Range to copy from the entries below: the line containing "text: 予通报表扬 ->" through the line containing "none -> <div>附件：表扬企业名单</div>", inclusive. Retype only those lines, exactly, without any images.

- _RECORDS TO USE_
_ _ _ _
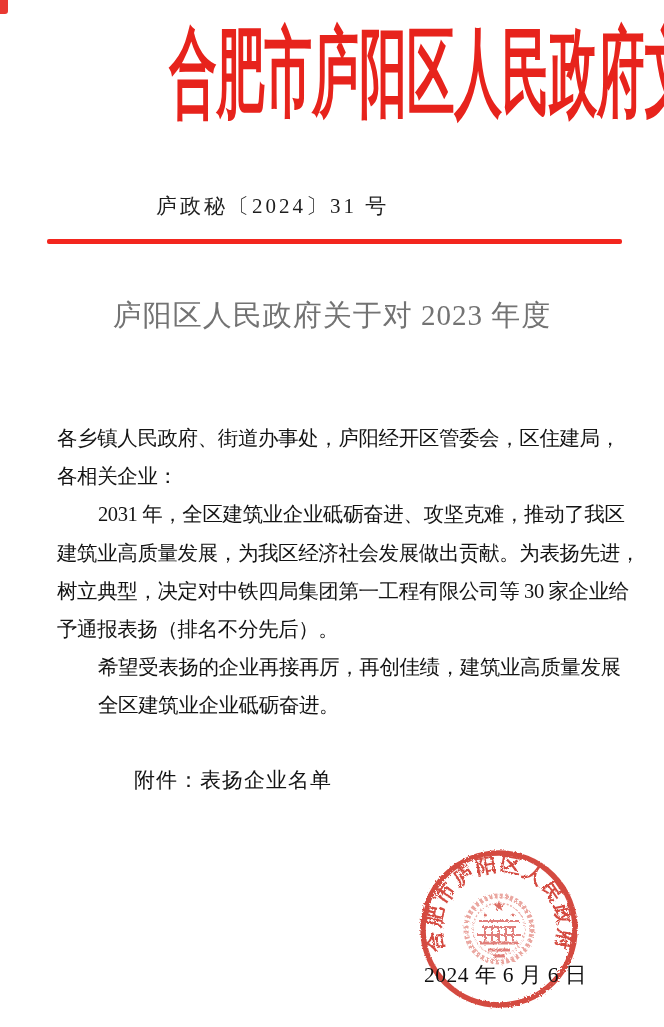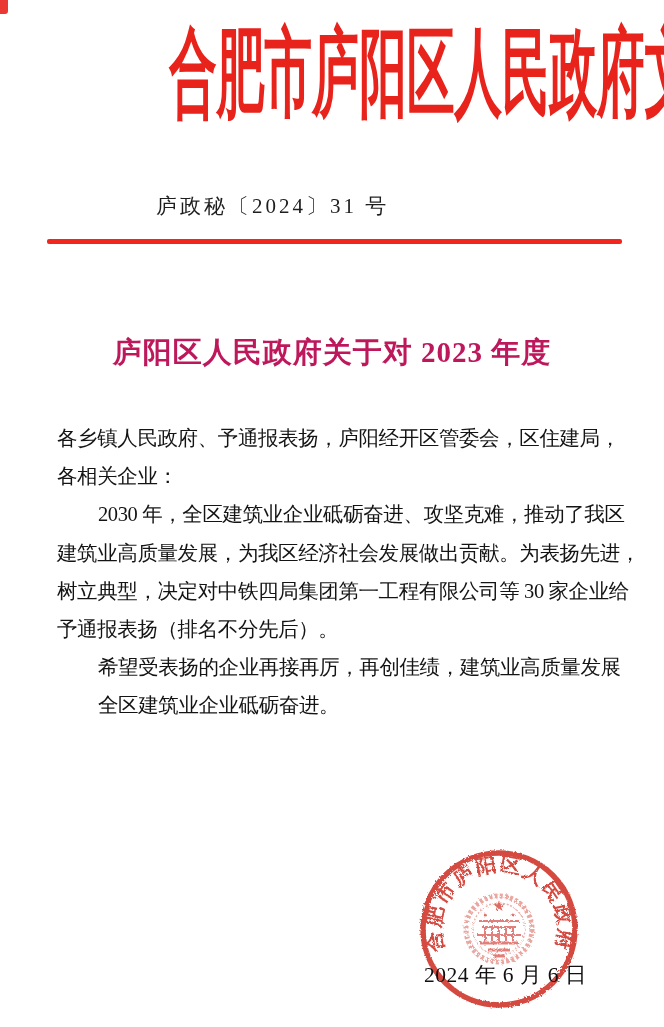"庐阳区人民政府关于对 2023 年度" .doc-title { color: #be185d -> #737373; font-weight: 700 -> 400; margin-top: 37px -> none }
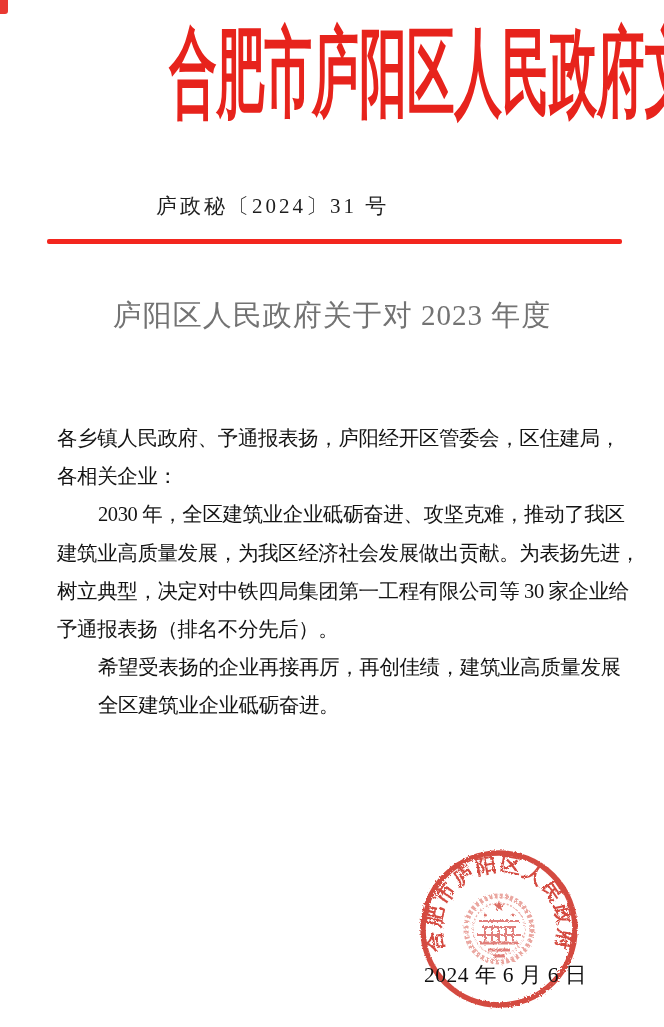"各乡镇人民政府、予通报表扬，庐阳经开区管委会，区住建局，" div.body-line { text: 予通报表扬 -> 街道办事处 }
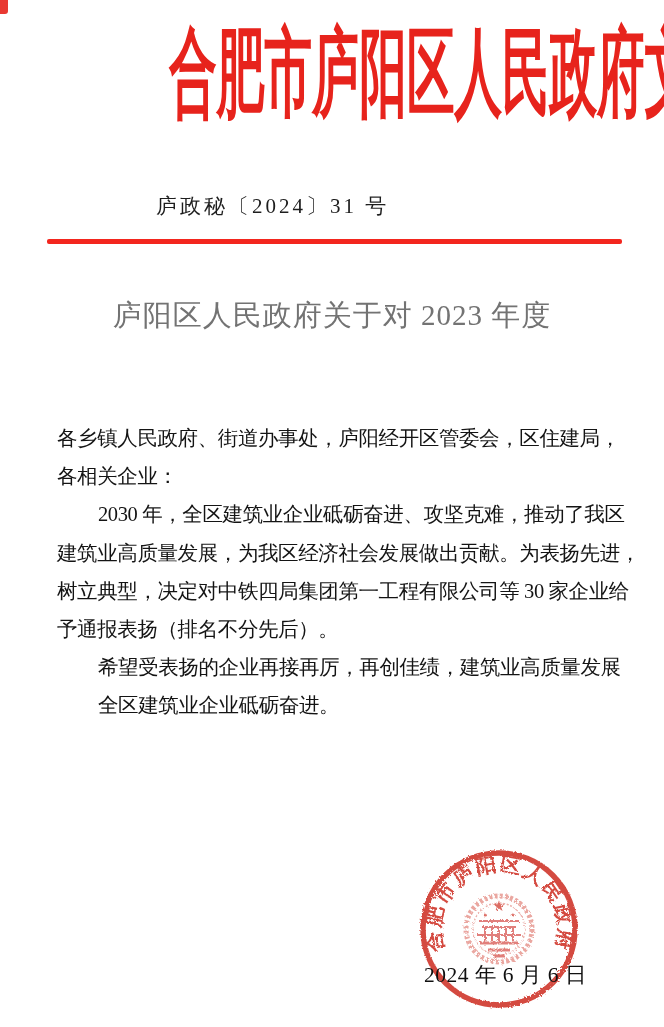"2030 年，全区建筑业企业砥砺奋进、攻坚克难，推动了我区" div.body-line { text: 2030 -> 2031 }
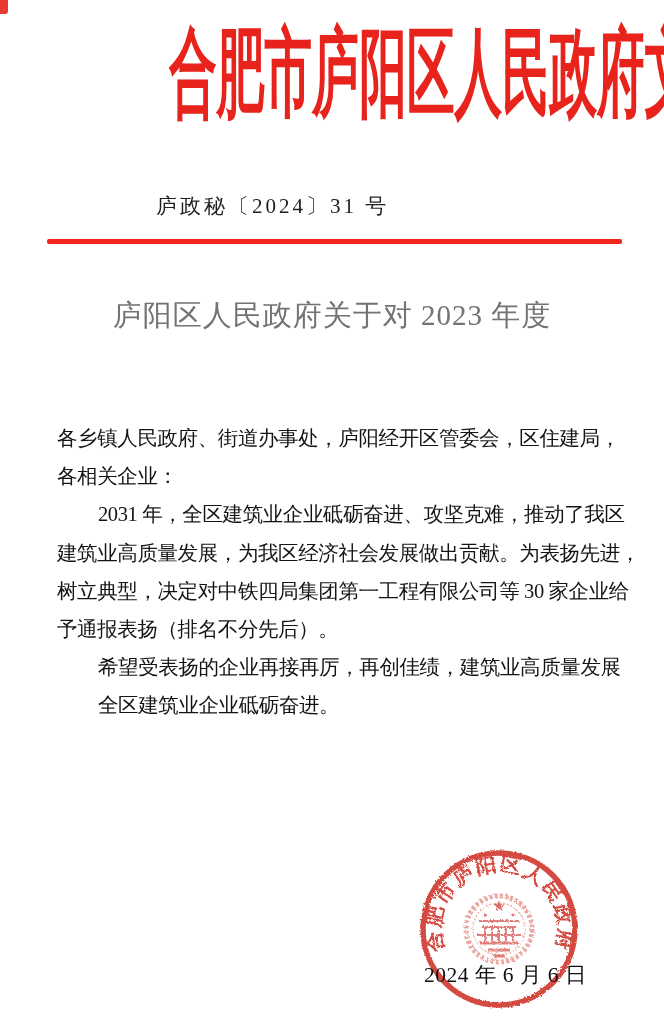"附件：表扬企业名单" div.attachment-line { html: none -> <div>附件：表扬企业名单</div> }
_ _ _ _
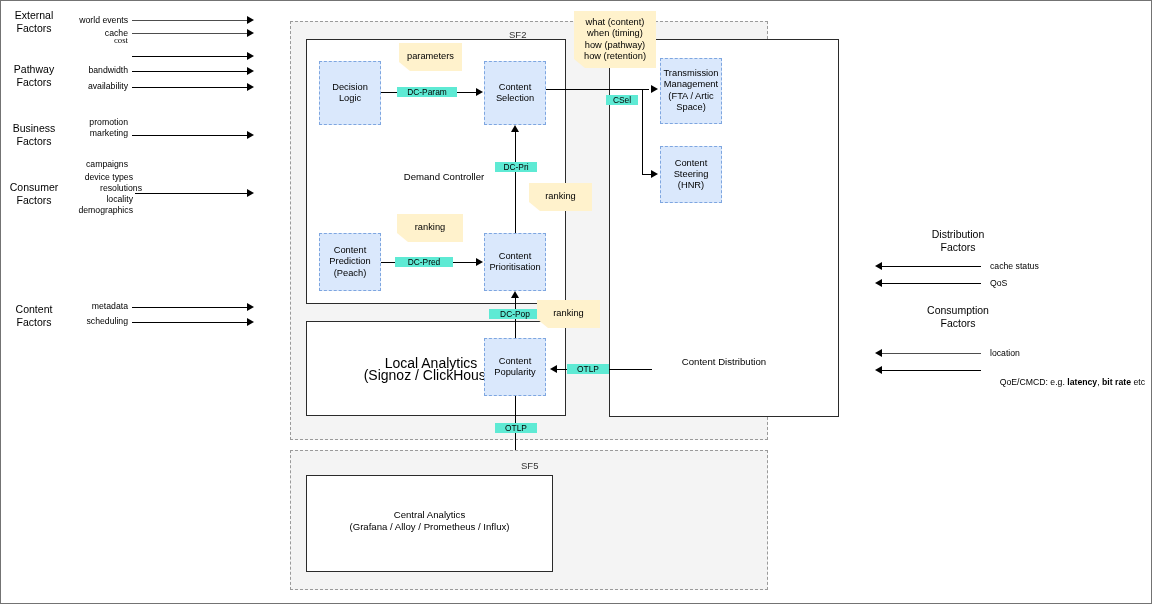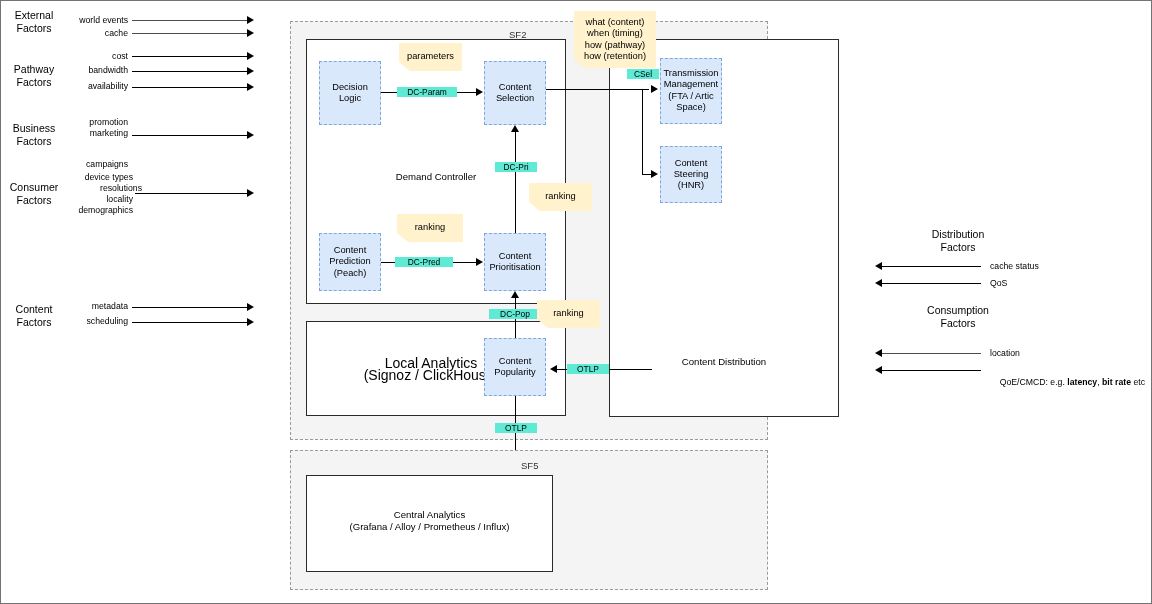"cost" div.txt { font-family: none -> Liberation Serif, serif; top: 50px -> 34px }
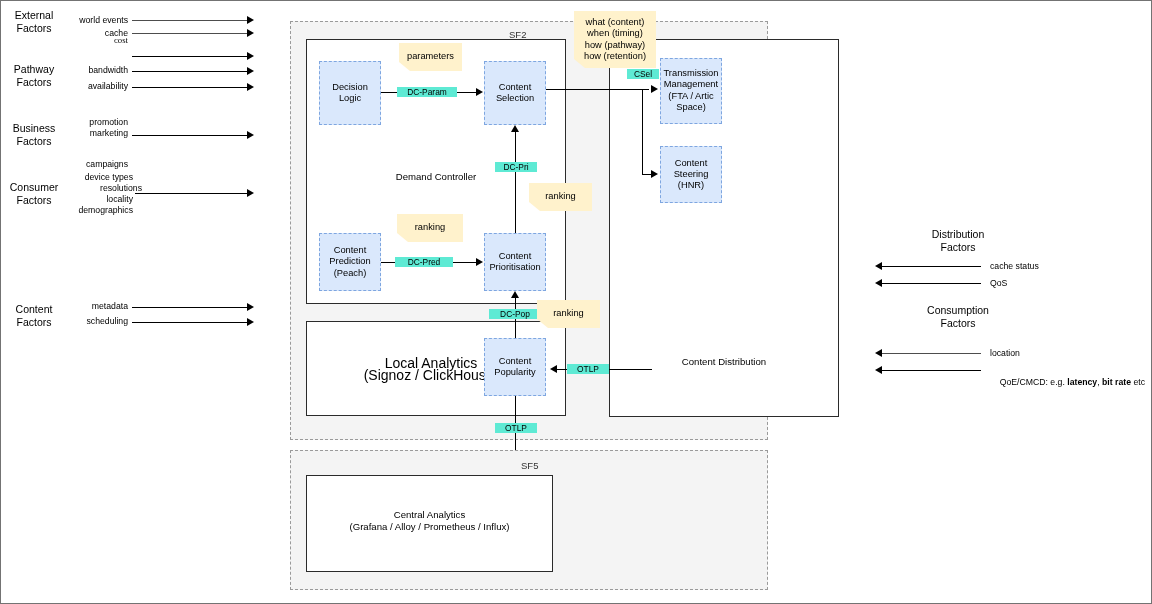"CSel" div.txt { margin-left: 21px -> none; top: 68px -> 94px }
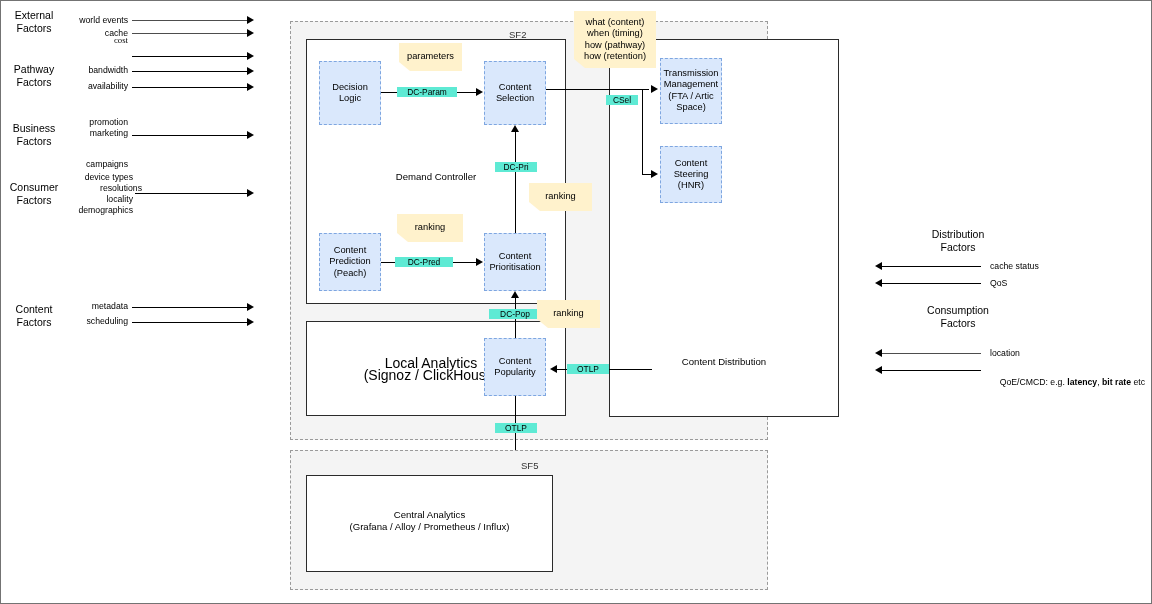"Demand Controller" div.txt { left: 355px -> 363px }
_ _ _ _
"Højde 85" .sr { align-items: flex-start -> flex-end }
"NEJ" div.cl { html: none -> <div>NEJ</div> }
_ _ _ _
- _RESULT OF THE TASK_
"各乡镇人民政府、予通报表扬，庐阳经开区管委会，区住建局，" div.body-line { text: 予通报表扬 -> 街道办事处 }
"2030 年，全区建筑业企业砥砺奋进、攻坚克难，推动了我区" div.body-line { text: 2030 -> 2031 }
"附件：表扬企业名单" div.attachment-line { html: none -> <div>附件：表扬企业名单</div> }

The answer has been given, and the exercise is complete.